Ester
Tempo fa, fui contattata da una coppia che aveva adottato una segugia Ariegeois. Si trovavano in difficoltà poiché la cagnolina era estremamente intimorita in ambito domestico, soprattutto nei confronti della parte maschile della famiglia.
In casa, Ester (nome di fantasia) non usciva mai da una stanza sita al primo piano, diventata il suo rifugio, nemmeno per bere o per mangiare. Nè andava volentieri in giardino per sporcare, a meno che non fosse completamente sola; per lo più subiva passivamente le coccole che riceveva. La segugia usciva per le passeggiate facendosi mettere collare e guinzaglio senza ribellarsi, ma grazie all'utilizzo di una corda piuttosto lunga, restava sempre a distanza dal proprietario. Dopo un anno dal suo arrivo, quasi nulla era cambiato.
Quando veniva liberata in campagna, Ester recuperava vitalità e coraggio, anche se non si allontanava più di tanto, a meno che non ci fossero altri cani con i quali giocava volentieri. Non vi erano mai stati problemi per recuperarla.
Al tempo l'Ariegeois aveva circa tre anni e mezzo, lungo i quali era stata in mano a qualcuno che evidentemente non l’aveva trattata benissimo, poi era passata per il canile e poi presso una famiglia rescue, era pertanto del tutto normale che si comportasse in quella maniera diffidente e che manifestasse quelle chiusure: era stata ripetutamente privata dei suoi punti di riferimento e si portava dietro esperienze negative legate alla figura umana maschile di cui nessuno si era preoccupato. Nei miei confronti mostrava meno timore, probabilmente per via di una certa comprensione reciproca.
Avvisai i proprietari che il percorso da compiere sarebbe stato lungo e con parecchie incertezze quanto al risultato. Non solo mi avevano chiamata ben oltre un anno dal suo arrivo, facendo sì che alcuni comportamenti si fissassero (come quello di non uscire mai dalla stanza-rifugio), ma in loro si era instaurato un senso di rassegnazione che era di grande impedimento nel lavoro necessario per entrare in sintonia con Ester, la quale non concedeva ai suoi proprietari neppure uno sguardo.
L'impegno avrebbe dovuto essere quotidiano e costante, caratterizzato da step lenti e graduali, lasciando alla segugia la possibilità di scegliere se avvicinarsi o no.
Nei pochi incontri che riuscimmo a fare, la disponibilità da parte dei proprietari era incostante (e questo rappresentò un ostacolo non indifferente).
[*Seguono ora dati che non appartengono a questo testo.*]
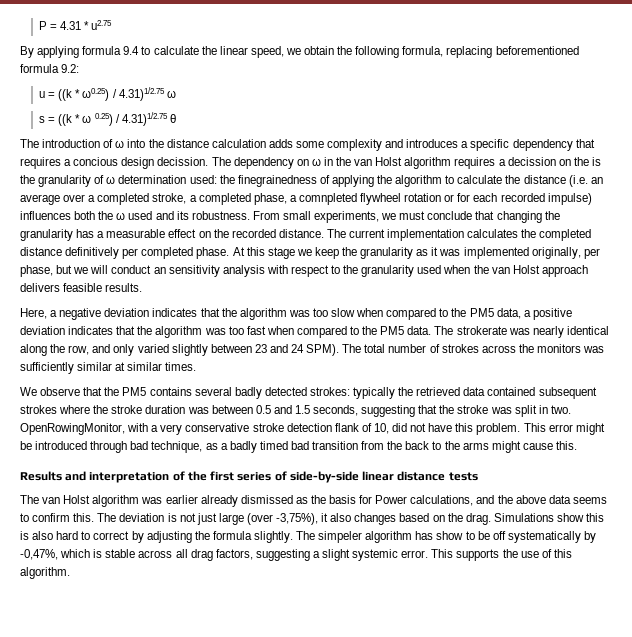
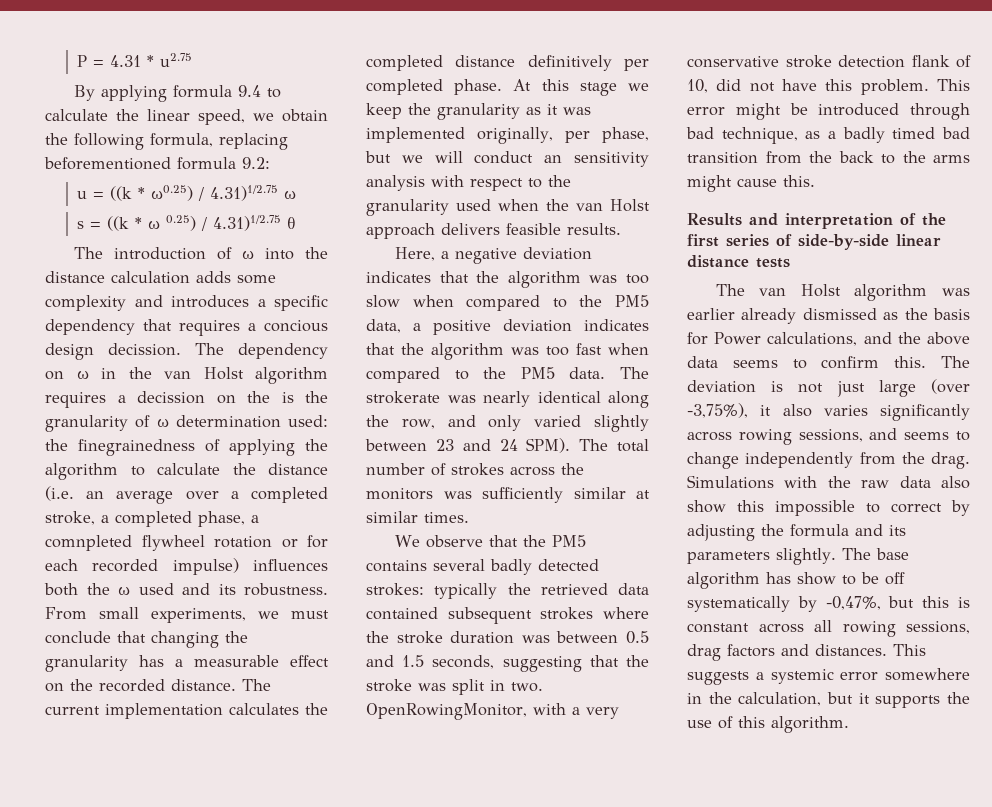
- The deviation is not just large (over -3,75%), it also changes based on the drag. Simulations show this is also hard to correct by adjusting the formula slightly.
+ The deviation is not just large (over -3,75%), it also varies significantly across rowing sessions, and seems to change independently from the drag. Simulations with the raw data also show this impossible to correct by adjusting the formula and its parameters slightly.
- The simpeler algorithm has show to be off systematically by -0,47%, which is stable across all drag factors, suggesting a slight systemic error. This supports the use of this algorithm.
+ The base algorithm has show to be off systematically by -0,47%, but this is constant across all rowing sessions, drag factors and distances. This suggests a systemic error somewhere in the calculation, but it supports the use of this algorithm.

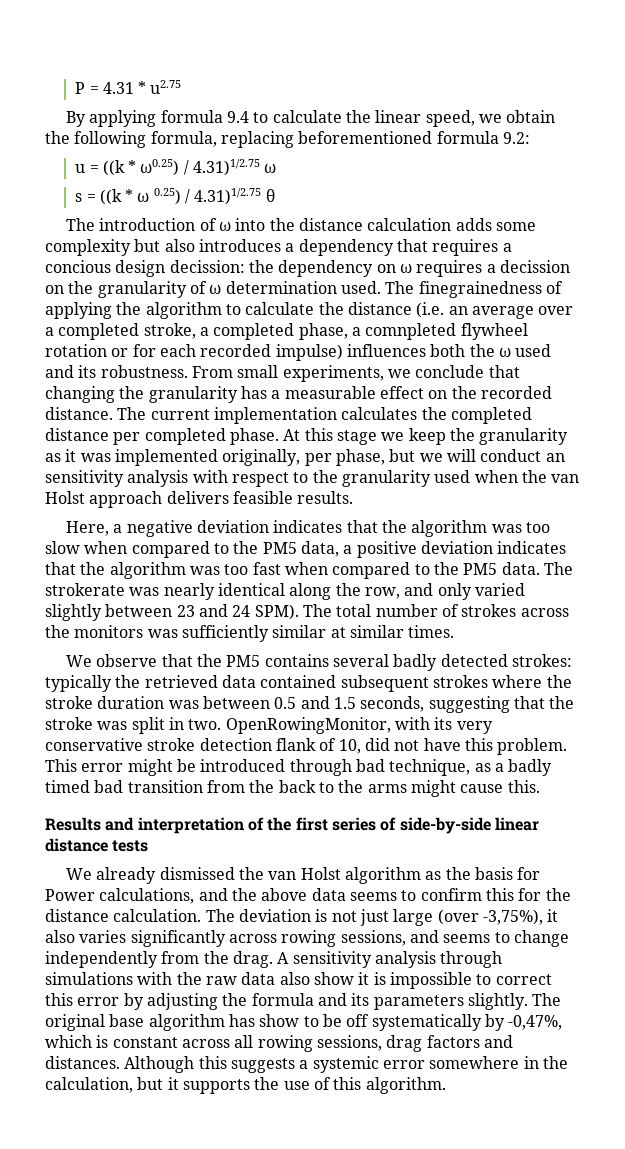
- The introduction of ω into the distance calculation adds some complexity and introduces a specific dependency that requires a concious design decission. The dependency on ω in the van Holst algorithm requires a decission on the is the granularity of ω determination used: the finegrainedness of applying the algorithm to calculate the distance (i.e. an average over a completed stroke, a completed phase, a comnpleted flywheel rotation or for each recorded impulse) influences both the ω used and its robustness.
+ The introduction of ω into the distance calculation adds some complexity but also introduces a dependency that requires a concious design decission: the dependency on ω requires a decission on the granularity of ω determination used. The finegrainedness of applying the algorithm to calculate the distance (i.e. an average over a completed stroke, a completed phase, a comnpleted flywheel rotation or for each recorded impulse) influences both the ω used and its robustness.
- From small experiments, we must conclude that changing the granularity has a measurable effect on the recorded distance.
+ From small experiments, we conclude that changing the granularity has a measurable effect on the recorded distance.
- The current implementation calculates the completed distance definitively per completed phase.
+ The current implementation calculates the completed distance per completed phase.
- OpenRowingMonitor, with a very conservative stroke detection flank of 10, did not have this problem.
+ OpenRowingMonitor, with its very conservative stroke detection flank of 10, did not have this problem.
- The van Holst algorithm was earlier already dismissed as the basis for Power calculations, and the above data seems to confirm this.
+ We already dismissed the van Holst algorithm as the basis for Power calculations, and the above data seems to confirm this for the distance calculation.
- Simulations with the raw data also show this impossible to correct by adjusting the formula and its parameters slightly.
+ A sensitivity analysis through simulations with the raw data also show it is impossible to correct this error by adjusting the formula and its parameters slightly.
- The base algorithm has show to be off systematically by -0,47%, but this is constant across all rowing sessions, drag factors and distances.
+ The original base algorithm has show to be off systematically by -0,47%, which is constant across all rowing sessions, drag factors and distances.
- This suggests a systemic error somewhere in the calculation, but it supports the use of this algorithm.
+ Although this suggests a systemic error somewhere in the calculation, but it supports the use of this algorithm.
Una volta, andammo in recinto addestramento su lepre, io portai la mia Beagle, una cagna tranquilla con tutti. La Beagle scovò ed Ester, che fino a quel momento era rimasta a distanza ad ascoltare, la raggiunse per poi tornare da noi. Al riscovo, Ester si unì nella seguita sulla lepre, dando voce con convinzione. L’esperienza fu molto positiva.
I compiti a casa però non venivano svolti con la dovuta costanza e le lezioni venivano spesso rimandate, di conseguenza l'effetto positivo dell'uscita in recinto fu rapidamente vanificato.
Tornammo in recinto una seconda volta, avevo chiesto al proprietario di portarsi dei bocconi appetitosi, ma si presentò con delle banali crocchette. Gli chiesi anche di essere partecipe di quello che Ester faceva, girando con lei, nonostante quel giorno non ci fossero le condizioni olfattive per trovare la lepre a causa della stagione molto secca.
Purtroppo il proprietario era quanto di più distante ci potesse essere da un segugio. Quel giorno avevo portato appositamente la mia cagna più gelosa, volevo vedere se nell'impossibilità di avvicinarsi a me, Ester avrebbe fatto riferimento al suo umano. No, nonostante la mia segugia la scacciasse, lei preferiva stare con noi.
Con grande dispiacere, fu l'ultima volta che la vidi. Le lezioni e gli incontri furono interrotti per "mancanza di tempo".